My name is De’Shean Villalpando. I am black, and I am writing this letter to make a complaint about my treatment by officers of Culver City Police Department on the night of Saturday, July 18, 2020.
I grew up here in Culver City (graduated CCHS in 2009) and my mother still lives in the home that I grew up in on Summertime Lane. I now live in Marina Del Rey and I work as a behavioral therapist for adults with disabilities at a group home in Los Angeles. I don’t have any kind of criminal record.
The night of Saturday, July 18th, I was visiting my mother. I left around midnight to walk home. My path home takes me over the pedestrian bridge spanning La Ballona creek behind CCMS and Farragut Elementary School, and then west along the bike path along the creek.
That evening as I reached the intersection of the walking bridge and the bike path, I noticed two police SUVs driving west on the bike path, without lights on. I had my earbuds in at the time, so I didn’t hear them coming. Fortunately I noticed the SUVs due to the overhead street lights before stepping in front of them.
To avoid possibly being hit by them I decided to go home a different route and to go through the parking lot between the middle school and Farragut elementary and over to Braddock instead. I hurried across the bike path to get out of the way and started walking up the little hill into the parking lot.
As I neared the top of the little hill, the police officers shone what seemed to be a spotlight on me from at least one of the SUVs. I tried to look back to see what was happening but was blinded and I had no reason to think that it concerned me, so I continued walking into the parking lot. But then I realized that someone was quickly coming up the hill behind me with a flashlight.
Frightened and alarmed, I turned back, pulled my earbuds out of my ears and tried to address the person coming toward me, asking “Is there something wrong?” Without responding in anyway or identifying himself, a male, Latino officer grabbed me from behind, pulled my backpack off my back, and grabbed my hands. My backpack was thrown on the ground. I said that my earbuds were in my hand. A female officer took the earbuds out of my hand, and tossed them on the ground.
As the Latino officer pulled my hands behind my back as if to handcuff me, he finally spoke, telling me to spread my legs apart. I stepped apart but apparently not far enough because he kicked my legs open wider. He then felt through my pockets and groped my groin.
Who I presume to have been the commanding officer there, instructed the Latino officer that was holding me not to handcuff me but to have me hold my hands together behind my back and to push me against the fence. I was then pushed so that my back was against the fence. I
found that I was surrounded by at least five CCPD officers, none of whom were wearing face masks.
Without reading me my rights, an officer asked me if I had any weapons, if I was on drugs, or had a syringe. I was asked for my ID and asked if the officers could search my backpack. It didn’t seem reasonable to me, but I also felt I didn’t really have a choice. I just wanted to get out of there, so I consented, and the police poured the contents of my backpack on the ground and took my ID information down. At this point, one of the officers told me that there had been a break-in at the high school that happened a couple of nights before.
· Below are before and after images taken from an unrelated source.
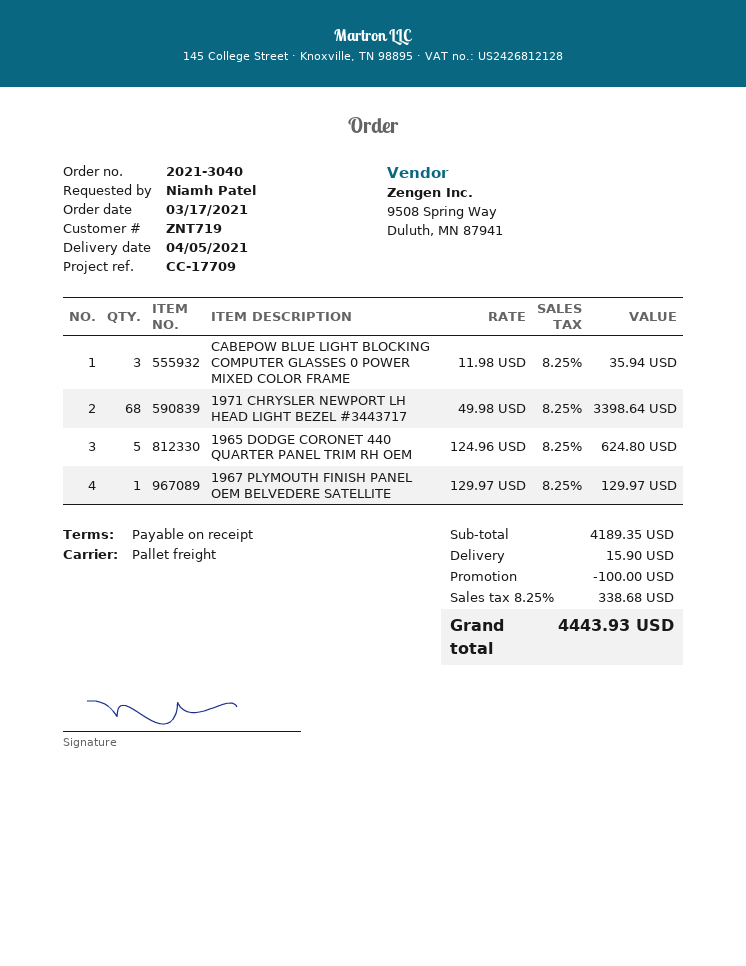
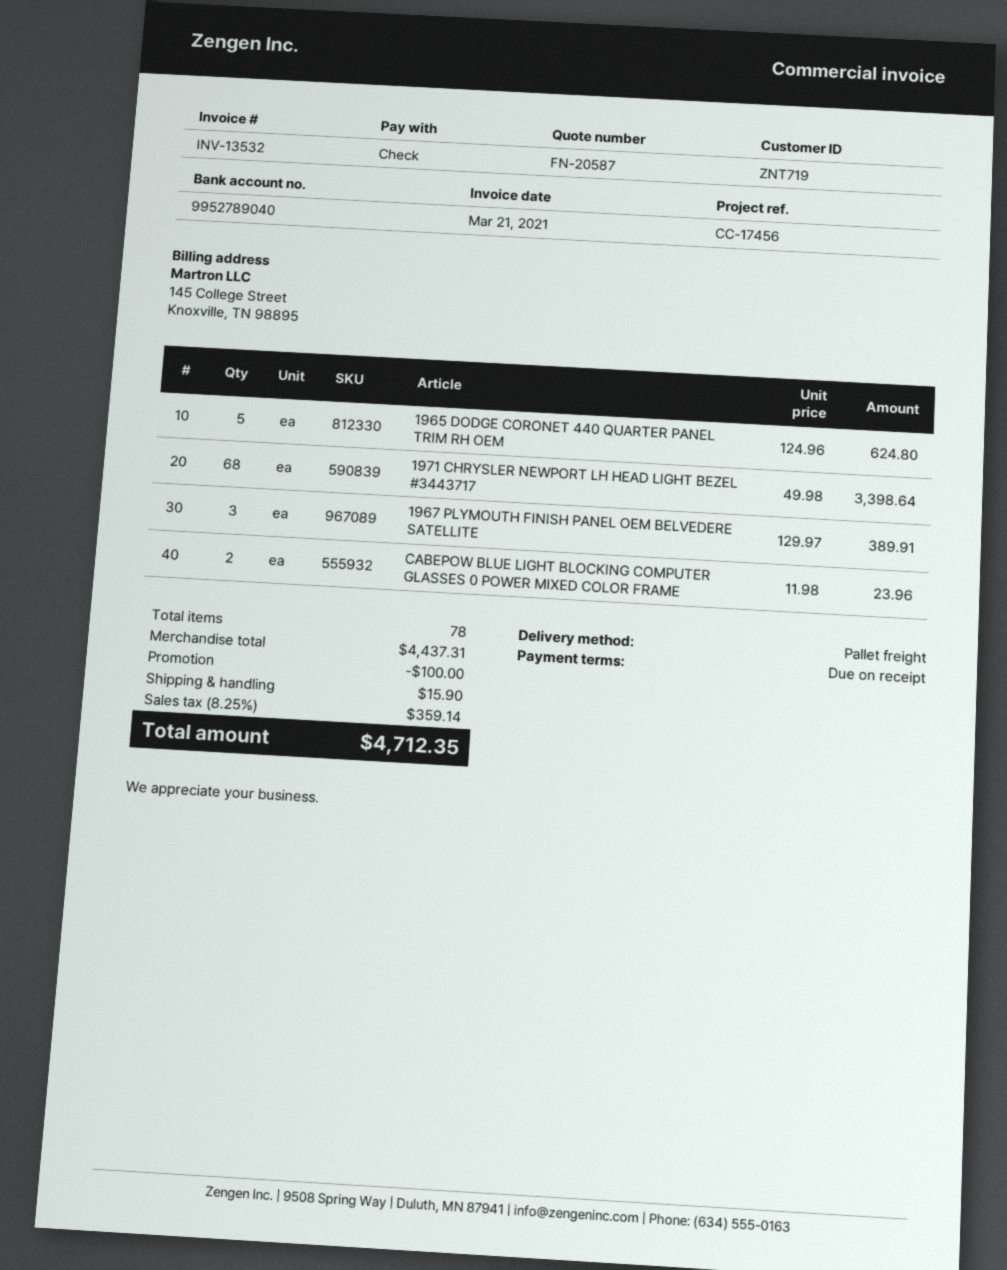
reference: CC-17709 -> CC-17456
CABEPOW BLUE LIGHT BLOCKING COMPUTER GLASSES 0 POWER MIXED COLOR FRAME: 3 x 11.98 = 35.94 -> 2 x 11.98 = 23.96
1967 PLYMOUTH FINISH PANEL OEM BELVEDERE SATELLITE: 1 x 129.97 = 129.97 -> 3 x 129.97 = 389.91
subtotal: 4189.35 -> 4437.31
tax: 8.25% = 338.68 -> 8.25% = 359.14
total: 4443.93 -> 4712.35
I asked what that had to do with me but was not answered.
One of the officers then proceeded to ask me many questions, none of which I felt should have been asked, but I tried to calmly respond to the interrogation: “Why are you walking at this hour?”; “Where are you coming from?”; “Where are you going?” All of these questions were asked only AFTER the police grabbed me, almost handcuffed me, pushed me up against a fence, physically searched me (including grabbing my genital area), physically removed my possessions from me, and physically removed my backpack from me. And only AFTER the police threw my air pods, phone, and the contents of my backpack all over the ground.
Having finally apparently decided that I was not guilty of anything, the officers then said they were going to “FI” me. They said to me, “maybe it’s not a good idea for you to walk around here,” or “Don’t walk around at this time of night.” The police then left me in the dark with my possessions scattered on the ground around me. They didn’t apologize or help me find my things which they threw everywhere.
I walked the rest of the way home shaken and angry.
Later I learned from CCPD that when these officers accosted me, the CCPD already had surveillance footage of the suspects in the CCHS break in. CCPD’s videos show these men were Hispanic. I look nothing like them. The CCPD had no reason to stop me at all.
I’ve heard stories my whole life from friends who were racially targeted and harassed by CCPD, but I had never personally experienced it myself until two Saturdays ago. I debated whether to share this experience but ultimately I decided that it is important for light to be shed on these incidents and for our community to be aware that this still happens in Culver City; that it happened to me just two weeks ago. Sure, anyone out walking that late at night might have been questioned by a passing CCPD patrol, but I don’t believe any white man or woman would have been treated this way; not for a second.
I request a copy of the Field Investigation card the officers filled out about me. I request the body camera footage of my detention to be provided to me. I also request the City Council watch the footage. Our community needs to see what is going on here.